Researchers at ChristianaCare’s Gene Editing Institute report that disabling the NRF2 gene with CRISPR restored chemotherapy sensitivity in models of squamous non‑small cell lung cancer and slowed tumor growth, with benefits seen even when only a fraction of tumor cells were edited. The work was published online November 13, 2025 in Molecular Therapy Oncology.
Scientists at ChristianaCare’s Gene Editing Institute say CRISPR-directed disruption of NRF2, a master stress‑response regulator, revived chemotherapy response in drug‑resistant lung cancer models and curbed tumor growth. The preclinical findings appeared November 13, 2025 in Molecular Therapy Oncology and reflect more than a decade of the institute’s research into NRF2’s role in treatment resistance, according to the group.
The team focused on lung squamous cell carcinoma, a form of non‑small cell lung cancer (NSCLC) that accounts for roughly a quarter of NSCLC cases. The American Cancer Society projects about 226,650 new lung and bronchus cancer diagnoses in the United States in 2025, underscoring the potential impact of strategies that restore sensitivity to standard drugs such as carboplatin and paclitaxel.
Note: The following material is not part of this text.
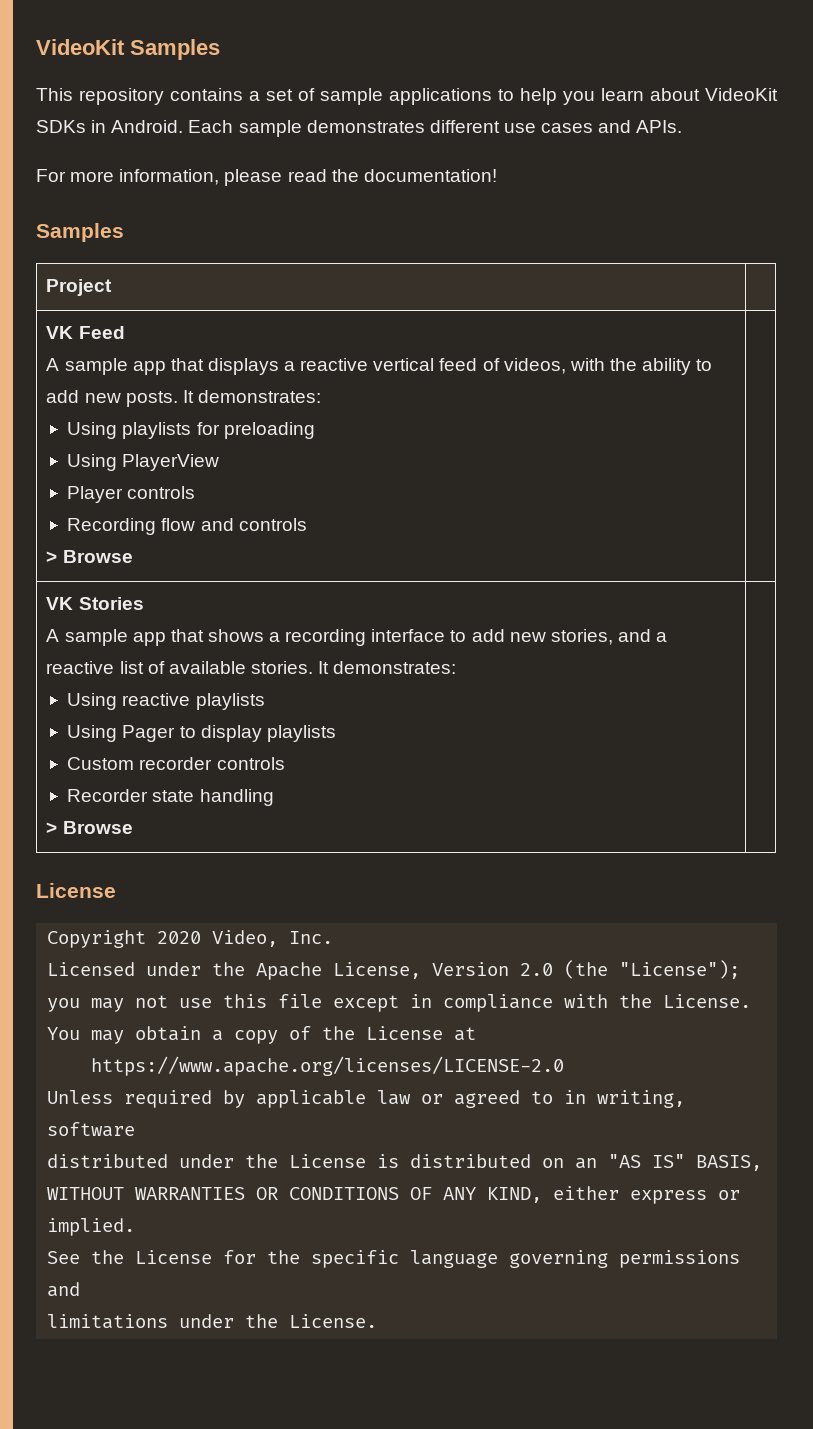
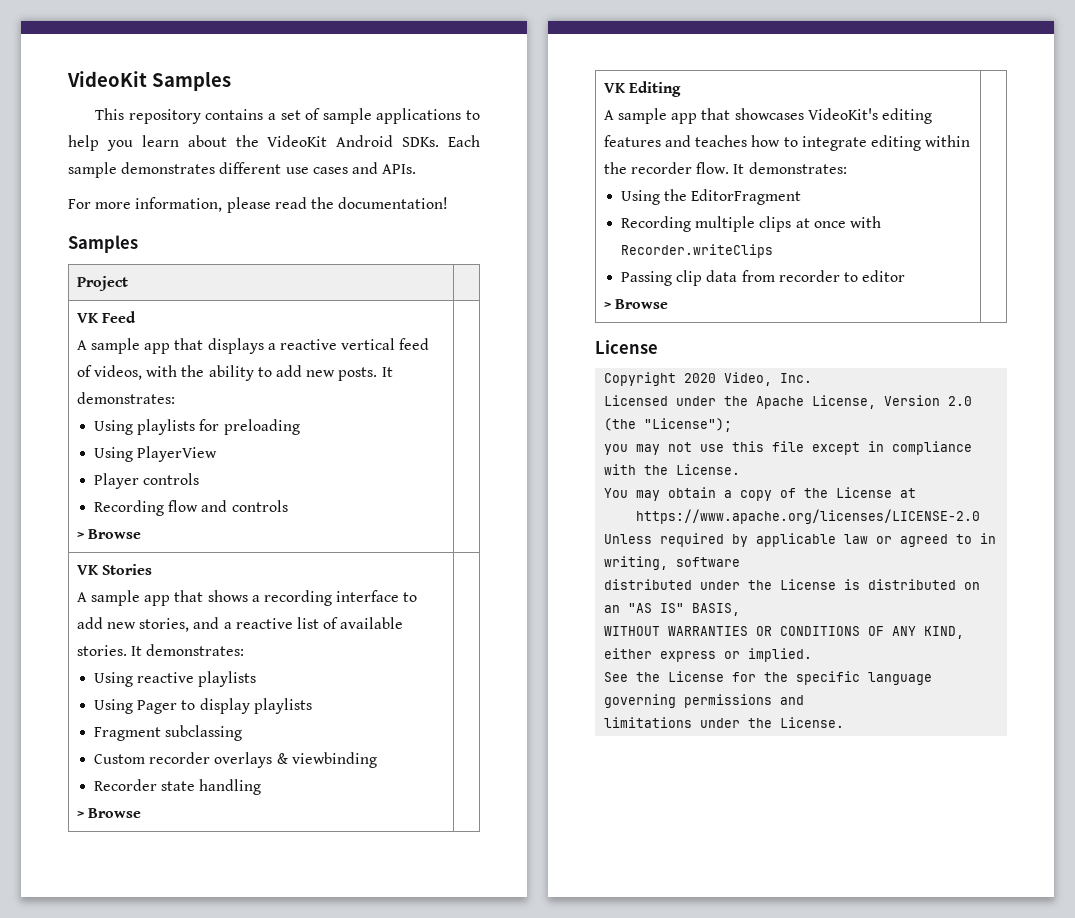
[705,88,778,101] [36,120,184,133] VideoKit SDKs in Android. -> [235,135,440,147] the VideoKit Android SDKs.
(336, 733) none -> [93,725,243,741] // Fragment subclassing
[216,757,285,770] controls -> [214,752,377,768] overlays & viewbinding
(133, 827) none -> [603,81,682,97] [603,108,933,124] [603,135,971,151] [603,162,847,174] [620,189,802,205] [620,216,881,232] [620,244,773,258] [620,270,906,286] [603,299,669,309] // VK Editing // A sample app that showcases VideoKit's editing features and teaches how to integrate editing within the recorder flow. It demonstrates: // Using the EditorFragment // Recording multiple clips at once with Recorder.writeClips // Passing clip data from recorder to editor // > Browse |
Researchers engineered lung cancer cells to carry a tumor‑specific NRF2 mutation (R34G) and then used CRISPR/Cas9 to knock out NRF2. In cell studies, the edits re‑sensitized tumors to chemotherapy. In mouse models, directly delivering the CRISPR treatment to tumors slowed growth and enhanced the effectiveness of chemotherapy, the institute reports.
“We’ve seen compelling evidence at every stage of research,” said lead author Kelly Banas, Ph.D., associate director of research at the Gene Editing Institute. “It’s a strong foundation for taking the next step toward clinical trials.”
A notable finding, the researchers said, was that editing only about 20% to 40% of tumor cells improved response and reduced tumor size—an important consideration because reaching every cell in a solid tumor is unlikely in practice. In the mouse studies, CRISPR components were packaged in lipid nanoparticles, a non‑viral delivery method the team says yielded highly targeted edits with minimal off‑target effects.
“This work brings transformational change to how we think about treating resistant cancers,” said senior author Eric Kmiec, Ph.D., the institute’s executive director. “Instead of developing entirely new drugs, we are using gene editing to make existing ones effective again.”
Because NRF2 overactivation is implicated in therapy resistance beyond lung cancer, including in head and neck, esophageal and liver tumors, the authors say the same approach could have broader applications. The results remain preclinical; the institute says additional safety and regulatory studies are underway to prepare for potential human trials.